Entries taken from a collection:
*** Block opens ***

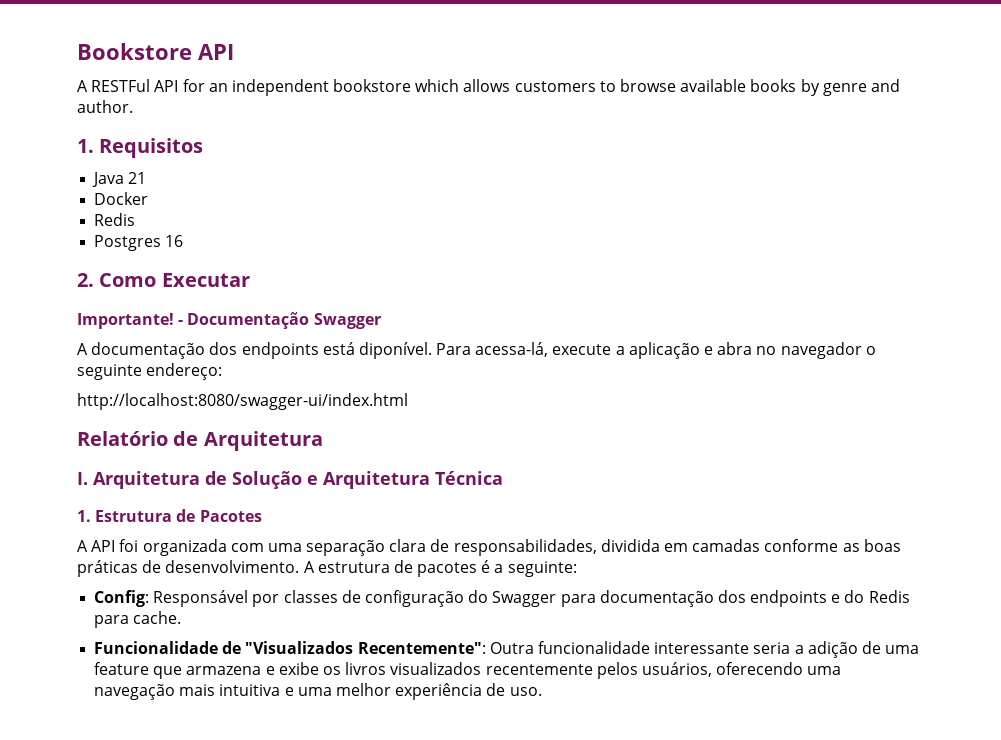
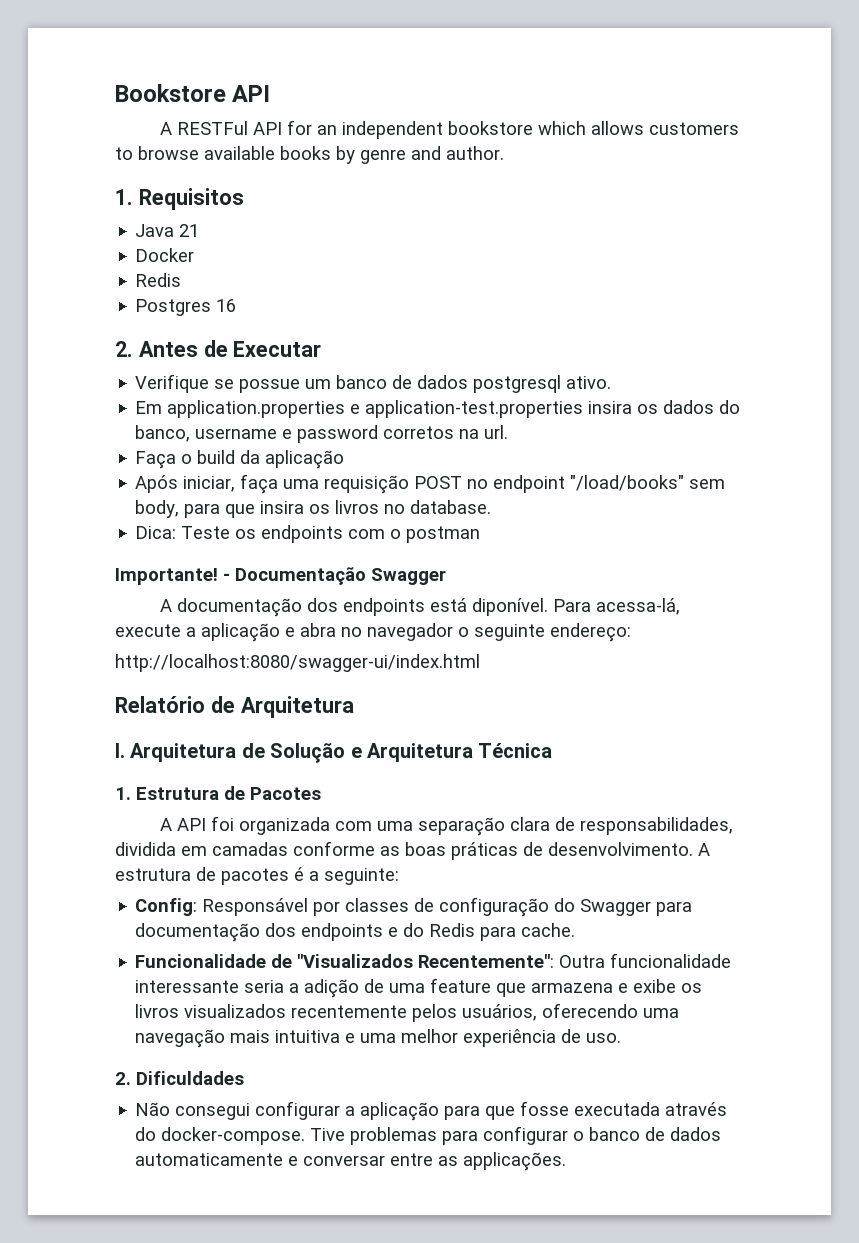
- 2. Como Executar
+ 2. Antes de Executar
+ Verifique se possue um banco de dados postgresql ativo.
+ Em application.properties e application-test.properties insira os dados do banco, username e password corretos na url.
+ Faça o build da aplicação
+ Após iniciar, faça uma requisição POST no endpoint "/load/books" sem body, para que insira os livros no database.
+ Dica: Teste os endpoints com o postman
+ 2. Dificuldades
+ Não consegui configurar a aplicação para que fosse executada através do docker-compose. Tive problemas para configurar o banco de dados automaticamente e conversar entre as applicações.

*** Block closes ***

#### [EXERCISE BRIEF]
Nothing but the lines from the one containing "corretos na url." through the end of the entries belongs in the answer; repeat them exactly.

#### [THE ANSWER]
+ Em application.properties e application-test.properties insira os dados do banco, username e password corretos na url.
+ Faça o build da aplicação
+ Após iniciar, faça uma requisição POST no endpoint "/load/books" sem body, para que insira os livros no database.
+ Dica: Teste os endpoints com o postman
+ 2. Dificuldades
+ Não consegui configurar a aplicação para que fosse executada através do docker-compose. Tive problemas para configurar o banco de dados automaticamente e conversar entre as applicações.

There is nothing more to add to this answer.